In 1921 Exter moved to Moscow and joined the staff of the Higher Artistic and Technical Workshops (Rus. Vkhutemas), where she taught for a year. In 1921 she contributed to the important 5×5 = 25 exhibition, together with Aleksandr Vesnin, Lyubov’ Popova, Aleksandr Rodchenko and Varvara Stepanova. Exter showed five paintings, each called Planar and Colour Structure, which she described in the catalogue as ‘colour constructions based on the laws of colour’. A characteristic work from this period is Construction (1922–3; New York, MOMA), which uses the flat application of black, white and primary colours and shows a great simplicity and purity in the arrangement of the geometrical elements. Formal contrasts combine with the diagonal composition to create an effect of dynamism and spatial ambiguity.

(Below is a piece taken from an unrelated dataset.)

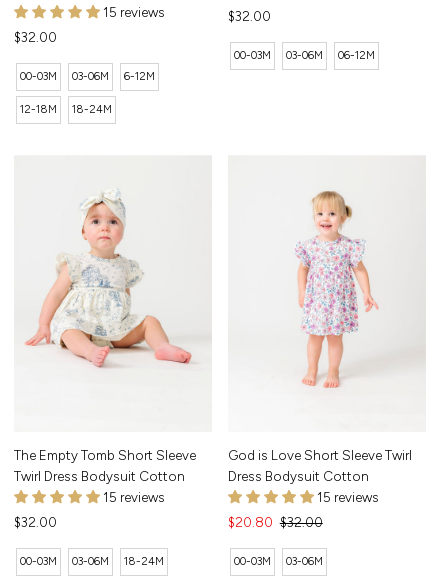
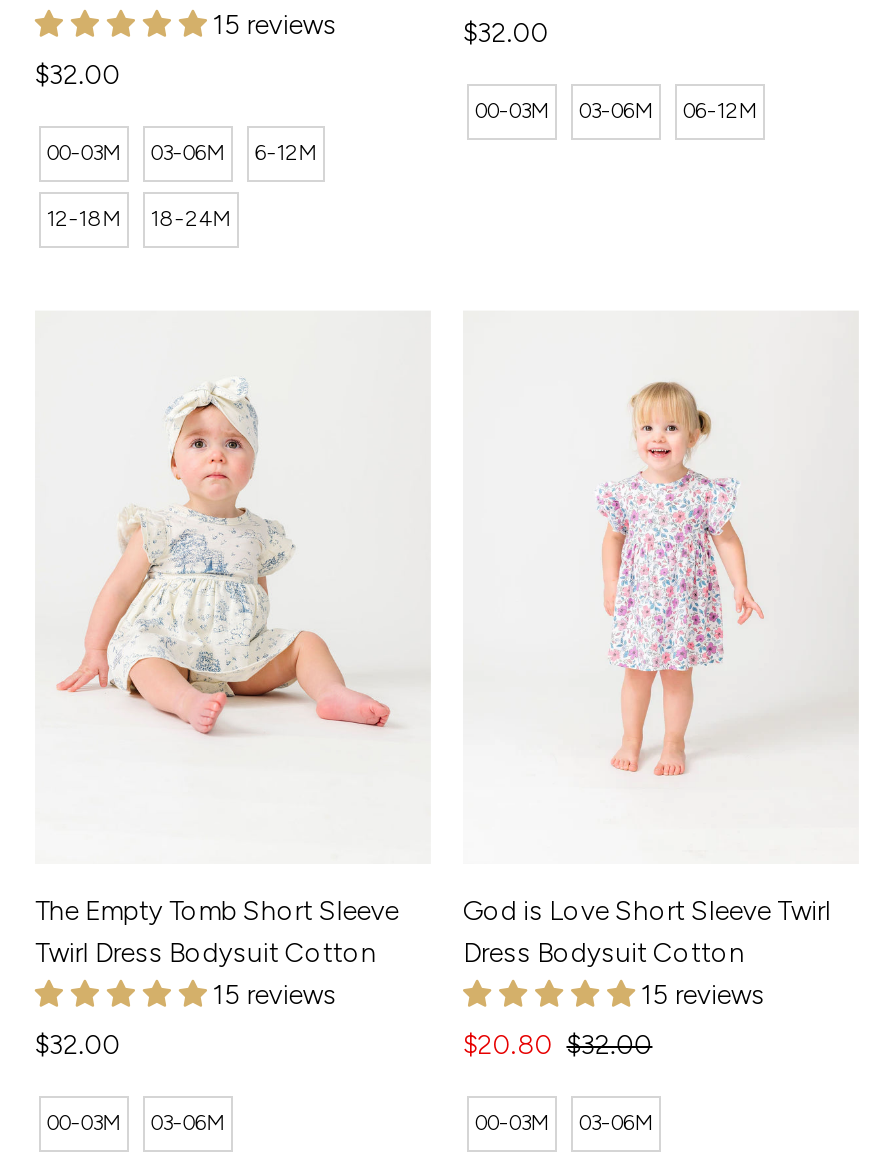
- 18-24M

Exter was one of the most experimental women artists among the avant-garde of 1910–30, but she was not affiliated to any particular movement. She never shared the Russian Constructivists’ involvement with real materials, their disdain for easel painting or their ideological and utilitarian objectives. Yet she did accept the idea that art could contribute to everyday life, and in 1921 she began working in fashion design. She produced some very economical and austere prototypes for mass production, but in general her designs were decorative, individualistic and within the traditions of haute couture. In 1923 she was one of the artists responsible for the painted decorations on the pavilions at the All Russian Agricultural Exhibition in Moscow. She designed and decorated the International Pavilion, and together with Vera Mukhina and Boris Gladkov produced a superstructure of brightly coloured skeletal arches and steps for the kiosk of the newspaper Izvestiya. That same year she began designing the sets and costumes for the Martian scenes in the film Aelita, based on the novel by Aleksey Tolstoy and produced by Yakov Protozanov. Her sets were spatially exciting, using multi-coloured structures (sometimes skeletal openwork constructions) and expressive mechanistic imagery. Her tubular costumes exploited the transparency and vibrancy of new materials such as celluloid (see Lodder, pls 5.7, 5.8 and 1972 exh. cat., pp. 27, 28, 31).
In 1924 Exter emigrated and settled in Paris, teaching with Fernand Léger and in her own studio. She returned to a figurative style of painting, producing still-lifes influenced by Purism. She worked extensively in the theatre and continued to experiment, beginning, at this time, to make inventive theatrical puppets. In 1929 she used tubes of light to create an elegant, almost dematerialized spatial setting for the ballet Don Juan (set design in Moskow, Bakhrushin Cent. Theat. Mus.) produced by Elsa Kruger in Cologne.